The decrease in earnings during the first quarter of 2022, compared to the fourth quarter of 2021, included a $5.41 million decrease in residential loan fee income, partially offset by a $2.58 million decrease in noninterest expense. Compared to the year ago quarter, the decrease in net income for the first quarter of 2022 included a $5.71 million decrease in PPP origination fee income and a decrease of $18.84 million of residential loan fee income. These line items were partially offset by a negative provision for loan losses of $2.40 million during the first quarter of 2022, and a decrease in noninterest expense of $6.07 million, compared to the first quarter a year ago. Tangible book value at March 31, 2022 decreased 2.42% to $21.22 per common share from, $21.75 at December 31, 2021, primarily impacted by nearly breakeven earnings and a reduction in equity as accumulated other comprehensive loss increased in the rising rate environment.
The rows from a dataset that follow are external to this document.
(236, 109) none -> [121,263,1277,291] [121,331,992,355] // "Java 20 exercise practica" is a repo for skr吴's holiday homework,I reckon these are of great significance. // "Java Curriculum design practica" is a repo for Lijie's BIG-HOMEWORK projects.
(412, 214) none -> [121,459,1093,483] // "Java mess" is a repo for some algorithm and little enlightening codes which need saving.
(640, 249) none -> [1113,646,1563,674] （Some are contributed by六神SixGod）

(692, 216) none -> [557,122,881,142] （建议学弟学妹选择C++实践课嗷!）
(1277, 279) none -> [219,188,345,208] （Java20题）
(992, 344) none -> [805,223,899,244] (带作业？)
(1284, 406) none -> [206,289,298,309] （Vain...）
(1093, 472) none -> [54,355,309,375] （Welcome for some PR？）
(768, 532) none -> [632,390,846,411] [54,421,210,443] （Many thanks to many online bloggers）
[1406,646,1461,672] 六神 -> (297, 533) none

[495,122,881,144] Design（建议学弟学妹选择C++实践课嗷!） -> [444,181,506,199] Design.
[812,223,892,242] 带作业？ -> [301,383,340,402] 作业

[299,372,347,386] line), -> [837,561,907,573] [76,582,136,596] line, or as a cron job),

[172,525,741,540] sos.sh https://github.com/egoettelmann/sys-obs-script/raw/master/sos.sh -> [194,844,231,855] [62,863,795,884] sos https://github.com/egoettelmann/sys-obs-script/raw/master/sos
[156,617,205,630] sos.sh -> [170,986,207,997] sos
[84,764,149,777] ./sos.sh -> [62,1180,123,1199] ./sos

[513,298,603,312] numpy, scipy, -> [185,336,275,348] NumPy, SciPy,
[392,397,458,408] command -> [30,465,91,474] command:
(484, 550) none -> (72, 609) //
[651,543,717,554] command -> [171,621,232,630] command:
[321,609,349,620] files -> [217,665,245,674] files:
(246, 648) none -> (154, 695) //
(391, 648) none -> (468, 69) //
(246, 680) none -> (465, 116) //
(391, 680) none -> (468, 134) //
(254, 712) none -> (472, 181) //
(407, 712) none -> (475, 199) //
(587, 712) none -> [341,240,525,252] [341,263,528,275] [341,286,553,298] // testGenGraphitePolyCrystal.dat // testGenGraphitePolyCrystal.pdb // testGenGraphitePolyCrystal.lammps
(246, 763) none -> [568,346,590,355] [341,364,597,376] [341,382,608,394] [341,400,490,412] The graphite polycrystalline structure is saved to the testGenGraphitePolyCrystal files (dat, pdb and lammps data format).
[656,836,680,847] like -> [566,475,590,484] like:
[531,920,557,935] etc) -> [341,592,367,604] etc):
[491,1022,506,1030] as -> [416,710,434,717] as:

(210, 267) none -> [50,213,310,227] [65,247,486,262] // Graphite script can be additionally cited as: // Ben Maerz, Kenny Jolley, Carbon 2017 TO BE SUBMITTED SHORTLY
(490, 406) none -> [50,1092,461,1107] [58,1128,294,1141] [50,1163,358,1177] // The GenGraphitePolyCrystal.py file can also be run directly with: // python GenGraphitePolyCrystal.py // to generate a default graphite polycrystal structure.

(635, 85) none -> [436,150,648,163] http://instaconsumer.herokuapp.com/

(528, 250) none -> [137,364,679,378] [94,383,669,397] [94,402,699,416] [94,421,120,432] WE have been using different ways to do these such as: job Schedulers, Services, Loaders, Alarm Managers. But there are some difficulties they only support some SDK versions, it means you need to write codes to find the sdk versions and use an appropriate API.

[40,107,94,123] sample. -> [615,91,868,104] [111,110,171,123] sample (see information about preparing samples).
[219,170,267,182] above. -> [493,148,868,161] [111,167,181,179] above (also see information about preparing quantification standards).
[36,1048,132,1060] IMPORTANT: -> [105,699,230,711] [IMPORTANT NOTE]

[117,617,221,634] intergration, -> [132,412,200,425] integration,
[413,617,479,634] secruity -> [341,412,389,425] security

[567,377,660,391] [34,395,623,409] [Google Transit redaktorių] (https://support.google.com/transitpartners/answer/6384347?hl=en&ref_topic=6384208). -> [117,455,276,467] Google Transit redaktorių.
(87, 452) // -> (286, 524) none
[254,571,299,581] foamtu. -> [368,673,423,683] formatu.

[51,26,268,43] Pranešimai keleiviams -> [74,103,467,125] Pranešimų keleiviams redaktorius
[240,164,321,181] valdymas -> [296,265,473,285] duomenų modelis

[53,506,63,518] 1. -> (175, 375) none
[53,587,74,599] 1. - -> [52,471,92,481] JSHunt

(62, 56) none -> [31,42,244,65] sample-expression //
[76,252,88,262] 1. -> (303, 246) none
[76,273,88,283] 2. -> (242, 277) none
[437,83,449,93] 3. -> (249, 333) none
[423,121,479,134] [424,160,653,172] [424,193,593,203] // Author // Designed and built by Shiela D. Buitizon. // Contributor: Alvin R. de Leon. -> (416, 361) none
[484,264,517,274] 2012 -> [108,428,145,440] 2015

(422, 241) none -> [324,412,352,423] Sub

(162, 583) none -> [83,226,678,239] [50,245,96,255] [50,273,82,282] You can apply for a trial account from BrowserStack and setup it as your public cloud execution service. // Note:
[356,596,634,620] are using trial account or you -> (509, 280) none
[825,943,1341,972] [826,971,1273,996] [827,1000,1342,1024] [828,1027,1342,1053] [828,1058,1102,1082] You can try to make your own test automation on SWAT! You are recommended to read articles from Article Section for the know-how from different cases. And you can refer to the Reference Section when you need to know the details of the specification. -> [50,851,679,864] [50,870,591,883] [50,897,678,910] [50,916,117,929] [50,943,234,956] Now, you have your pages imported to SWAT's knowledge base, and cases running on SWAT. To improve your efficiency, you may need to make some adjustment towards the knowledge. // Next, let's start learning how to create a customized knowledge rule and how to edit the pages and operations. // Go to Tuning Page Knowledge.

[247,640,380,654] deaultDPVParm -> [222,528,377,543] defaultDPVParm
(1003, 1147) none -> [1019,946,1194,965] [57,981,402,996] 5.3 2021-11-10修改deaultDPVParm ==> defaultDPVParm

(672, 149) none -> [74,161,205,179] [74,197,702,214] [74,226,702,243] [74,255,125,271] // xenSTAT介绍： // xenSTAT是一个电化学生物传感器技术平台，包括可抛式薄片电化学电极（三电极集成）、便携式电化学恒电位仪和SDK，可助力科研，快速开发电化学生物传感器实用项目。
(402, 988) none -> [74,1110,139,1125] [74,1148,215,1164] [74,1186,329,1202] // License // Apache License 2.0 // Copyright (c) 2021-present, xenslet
Over the course of the past year, tangible book value increased 18.39% to $21.22 per common share, from $17.93 at March 31, 2021. All per share data has been adjusted to reflect the 3-for-2 common stock split effective May 10, 2021.
“Although first quarter earnings were not in line with our expectations, we are encouraged by the continuing strength in asset quality, strong conventional loan growth, significant increase in SBA loan pipeline, and reduction in expenses," stated Anthony N. Leo, Chief Executive Officer. “As our business model adjusted over the past three quarters away from PPP and from the boom in mortgage demand of 2020 and early 2021, we began taking steps to right size our residential lending team and overall expense structure. At the same time, we continued to invest in our future by recruiting SBA and residential production teams while continuing to advance our digital transformation to position ourselves for future profitability and leverage our existing infrastructure.”
Mr. Leo added, “The transition back to SBA 7(a) lending and reduced reliance on fintech partners for SBA loan generation has not impacted revenue as quickly as anticipated. However, with the investments made to establish a nationwide SBA production team and increasing demand in the Tampa Bay area, the SBA loan pipeline has grown to $155 million at March 31, 2022, from $85 million at December 31, 2021. In addition, in the first quarter of 2022, we took various actions which will improve net interest income for the remainder of the year, and tactically reduced our workforce to reflect the shift in our business model. Our efforts for the remainder of the year will focus on our strategic growth plan and improving profitability. As a rapidly growing financial institution, we are driven by our commitment to take advantage of strategic opportunities and establish our reputation as one of the preeminent community banks in the Tampa Bay area.”
Recent Significant Initiatives
- Reduced headcount in the first quarter of 2022 by 65 with 62 of those from the Residential Mortgage Division. With a decline in production volume in the Residential Mortgage Division, the Company reduced its workforce in the first quarter of 2022 to adjust to the expectations for volume moving forward. However, the impact of staffing alignment will not be realized until the second quarter of 2022 and beyond.
- Bolstered future SBA loan production with the establishment of a nationwide SBA lending team in the first quarter 2022, with 6 new SBA lenders added to the team, primarily through a lift out from a competing institution. While the investment in this team in the first quarter 2022 was approximately $665 thousand, loan production and related revenue will not be realized from these additions until the second quarter.
- Continued to make significant investments in our technology platform designed to enhance the customer experience, bring new customer opportunities to the organization, and create operational efficiencies which allow us to scale without significantly increasing personnel. The value created through these investments has not yet been fully realized, thus getting the full benefit out of our investments will continue to be a focus throughout the remainder of the year.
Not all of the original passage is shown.